Das Gefühl kennt jeder: Man möchte sich konzentrieren oder auch entspannen und wird von einer ständigen Geräuschkulisse gestört. Das ist nicht nur ablenkend und kostet Nerven, sondern auf Dauer auch anstrengend. Was vielen nicht bewusst ist: Ein solcher „Lärm“ kann uns auch visuell umgeben. Marie Kondo spricht hier von „visual noise“, also „visuellem Lärm“. Sie meint damit, dass die Absenkung von visuellem Lärm zu einem friedlicheren Zuhause führt, in dem Sie sich deutlich wohler fühlen.  

Was genau ist mit „visual noise“ gemeint?

Das sind zum Beispiel kleine Gegenstände, die auf Kommoden und Schränken herumstehen. Oder ein bisschen Unordnung, die auf den ersten Blick gar nicht so schlimm wirkt. Auch unerledigte Briefe oder Dinge, die „nachher weggeräumt werden“, gehören dazu.

Oftmals sind es einfach Gegenstände, die noch keinen festen Ort haben oder nicht an ihrem eigentlichen Platz stehen. Gerne sammelt sich dieser visuelle Lärm auf flachen Oberflächen an: auf Kommoden, Tischen, Regalen oder auch auf den Arbeitsplatten in der Küche.

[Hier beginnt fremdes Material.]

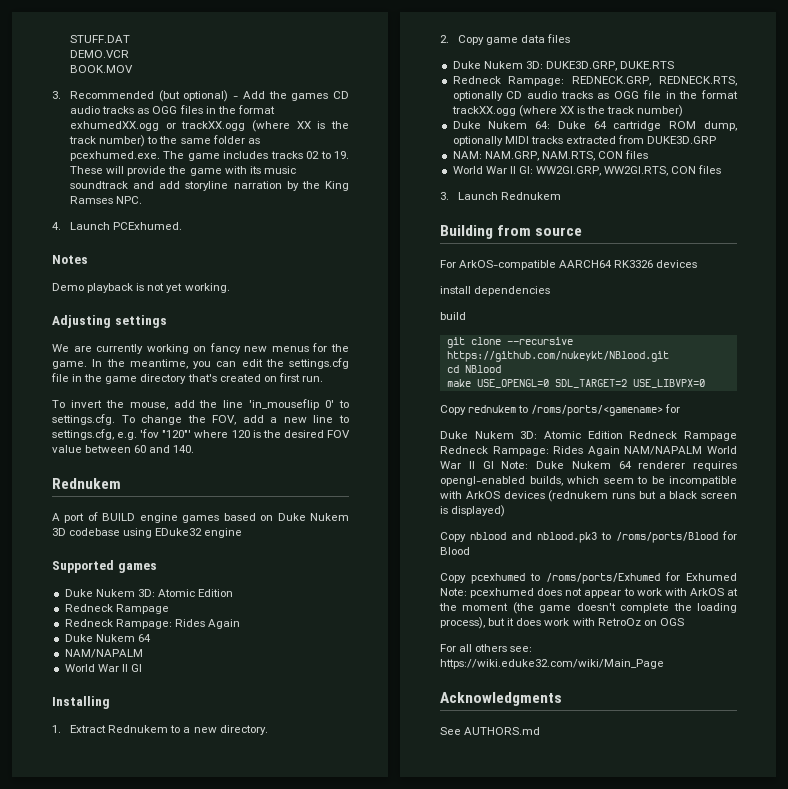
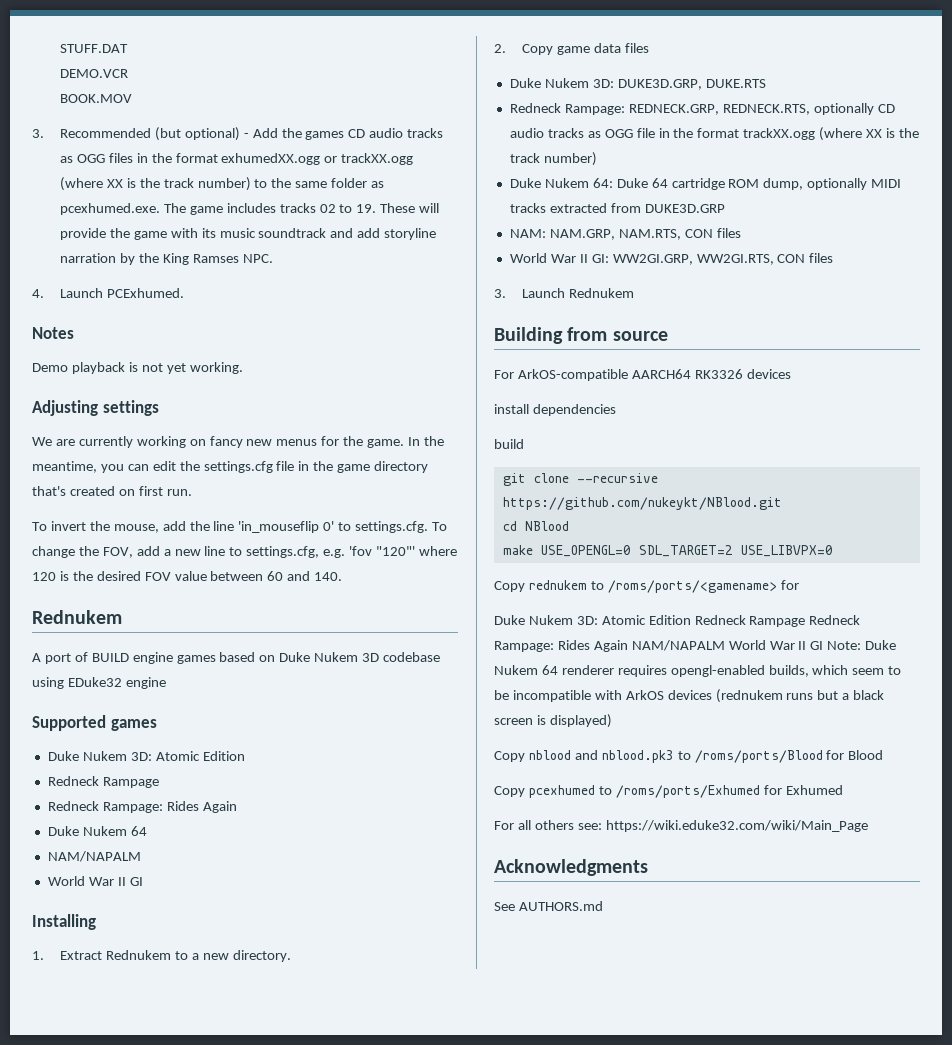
- Copy pcexhumed to /roms/ports/Exhumed for Exhumed Note: pcexhumed does not appear to work with ArkOS at the moment (the game doesn't complete the loading process), but it does work with RetroOz on OGS
+ Copy pcexhumed to /roms/ports/Exhumed for Exhumed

In ihrem Buch „Magic Cleaning – Wie richtiges Aufräumen Ihr Leben verändert“ spricht Marie Kondo davon, dass es vor allem marktschreierische Aufkleber sind, die wir auf der Ware belassen, die diesen visuellen Geräuschpegel verursachen, z.B. auf der Verpackung von Flüssigseifen.[1]

Als ich das zum ersten Mal hörte, fand ich das sehr extrem. Aber nachdem ich ja gerne Dinge teste, habe ich auch das einfach einmal ausprobiert. Bei sämtlichen Seifenspendern entfernte ich die Etiketten oder füllte den Inhalt in dekorative Dauerspender um. Und siehe da: Dies führte zu einer tatsächlich spürbaren Verbesserung der Gesamtwirkung eines Raums.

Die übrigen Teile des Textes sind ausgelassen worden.